YOUR GOAL
Find every line with the string "AVERAGE" in the material below and copy it.

SUPPLIED DATA
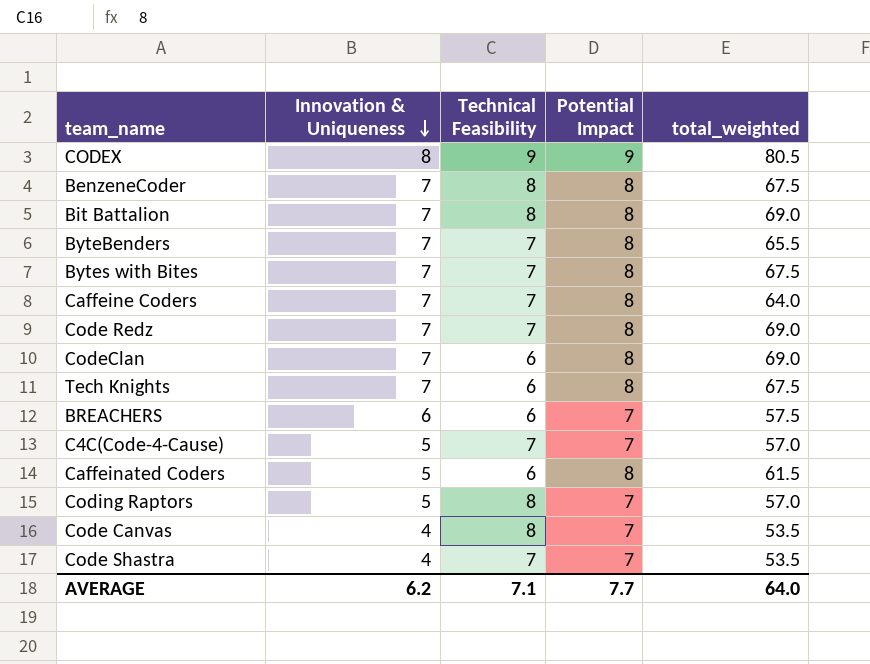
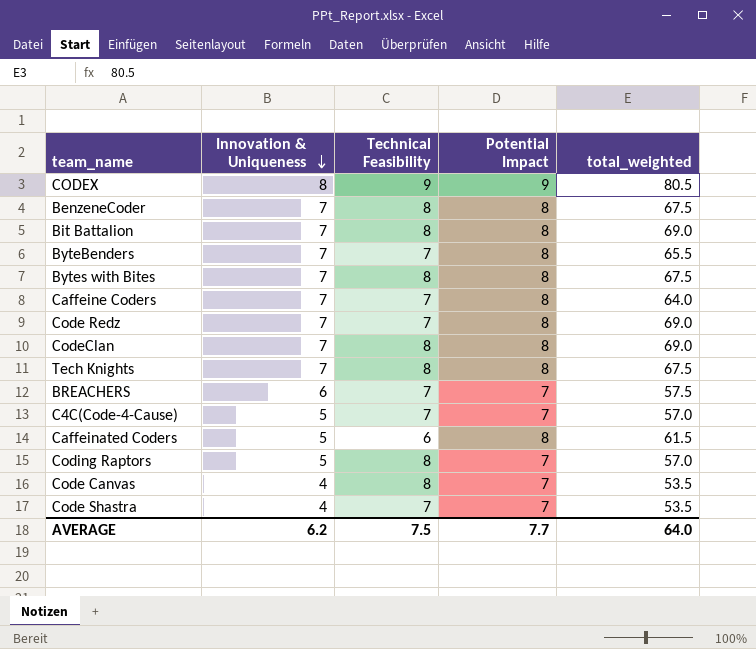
Bytes with Bites | Technical Feasibility: 7 -> 8
CodeClan | Technical Feasibility: 6 -> 8
Tech Knights | Technical Feasibility: 6 -> 8
BREACHERS | Technical Feasibility: 6 -> 7
AVERAGE | Technical Feasibility: 7.1 -> 7.5

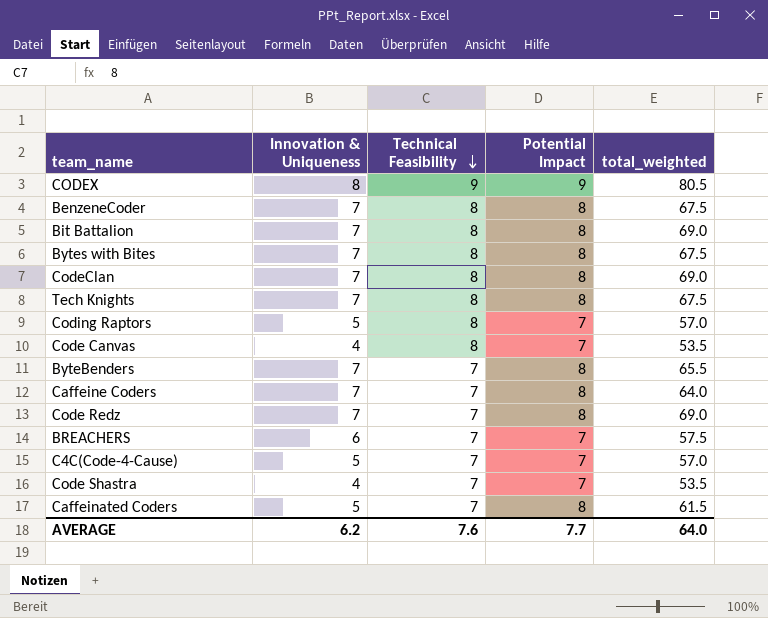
row order: Innovation & Uniqueness descending -> Technical Feasibility descending
Caffeinated Coders | Technical Feasibility: 6 -> 7
AVERAGE | Technical Feasibility: 7.5 -> 7.6

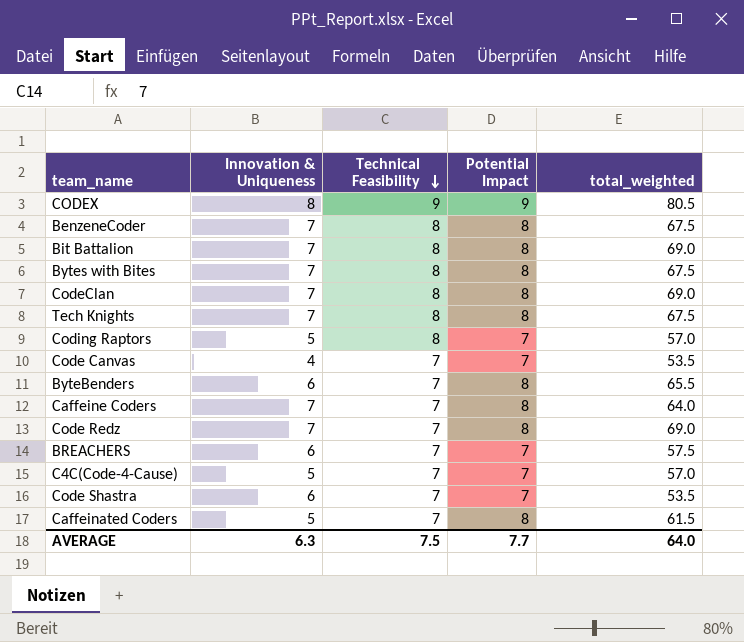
Code Canvas | Technical Feasibility: 8 -> 7
ByteBenders | Innovation & Uniqueness: 7 -> 6
Code Shastra | Innovation & Uniqueness: 4 -> 6
AVERAGE | Innovation & Uniqueness: 6.2 -> 6.3
AVERAGE | Technical Feasibility: 7.6 -> 7.5

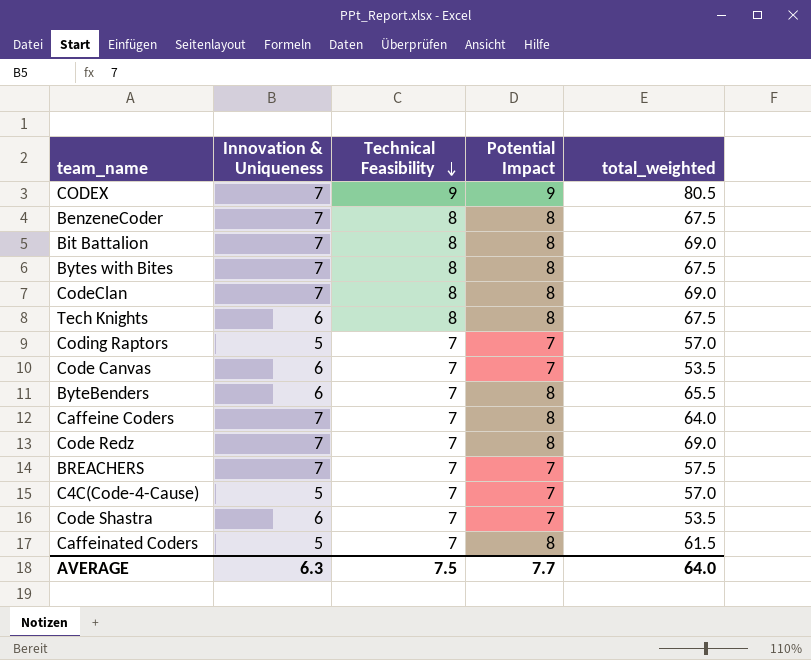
CODEX | Innovation & Uniqueness: 8 -> 7
Tech Knights | Innovation & Uniqueness: 7 -> 6
Coding Raptors | Technical Feasibility: 8 -> 7
Code Canvas | Innovation & Uniqueness: 4 -> 6
BREACHERS | Innovation & Uniqueness: 6 -> 7

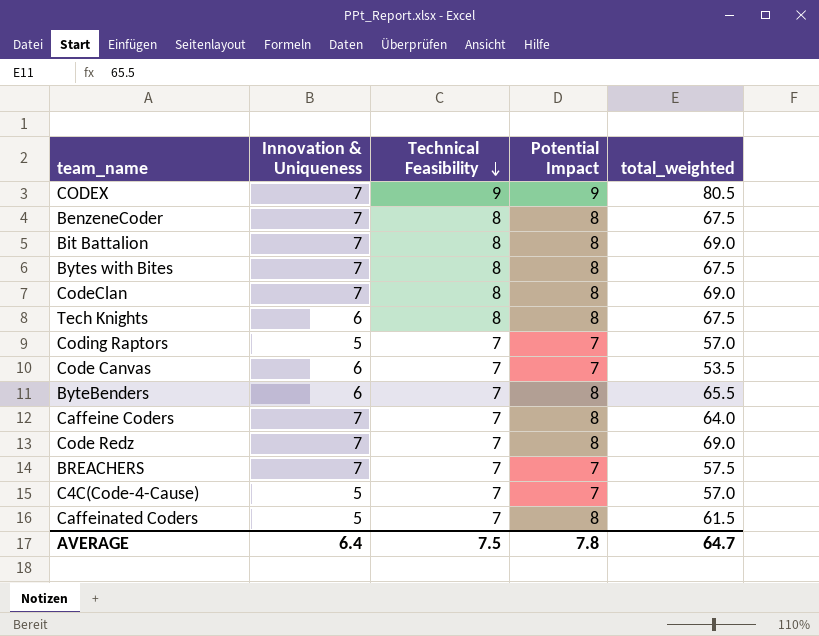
row Code Shastra: 6 | 7 | 7 | 53.5 -> none
AVERAGE | Innovation & Uniqueness: 6.3 -> 6.4
AVERAGE | Potential Impact: 7.7 -> 7.8
AVERAGE | total_weighted: 64.0 -> 64.7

TASK SOLUTION
AVERAGE | Technical Feasibility: 7.1 -> 7.5
AVERAGE | Technical Feasibility: 7.5 -> 7.6
AVERAGE | Innovation & Uniqueness: 6.2 -> 6.3
AVERAGE | Technical Feasibility: 7.6 -> 7.5
AVERAGE | Innovation & Uniqueness: 6.3 -> 6.4
AVERAGE | Potential Impact: 7.7 -> 7.8
AVERAGE | total_weighted: 64.0 -> 64.7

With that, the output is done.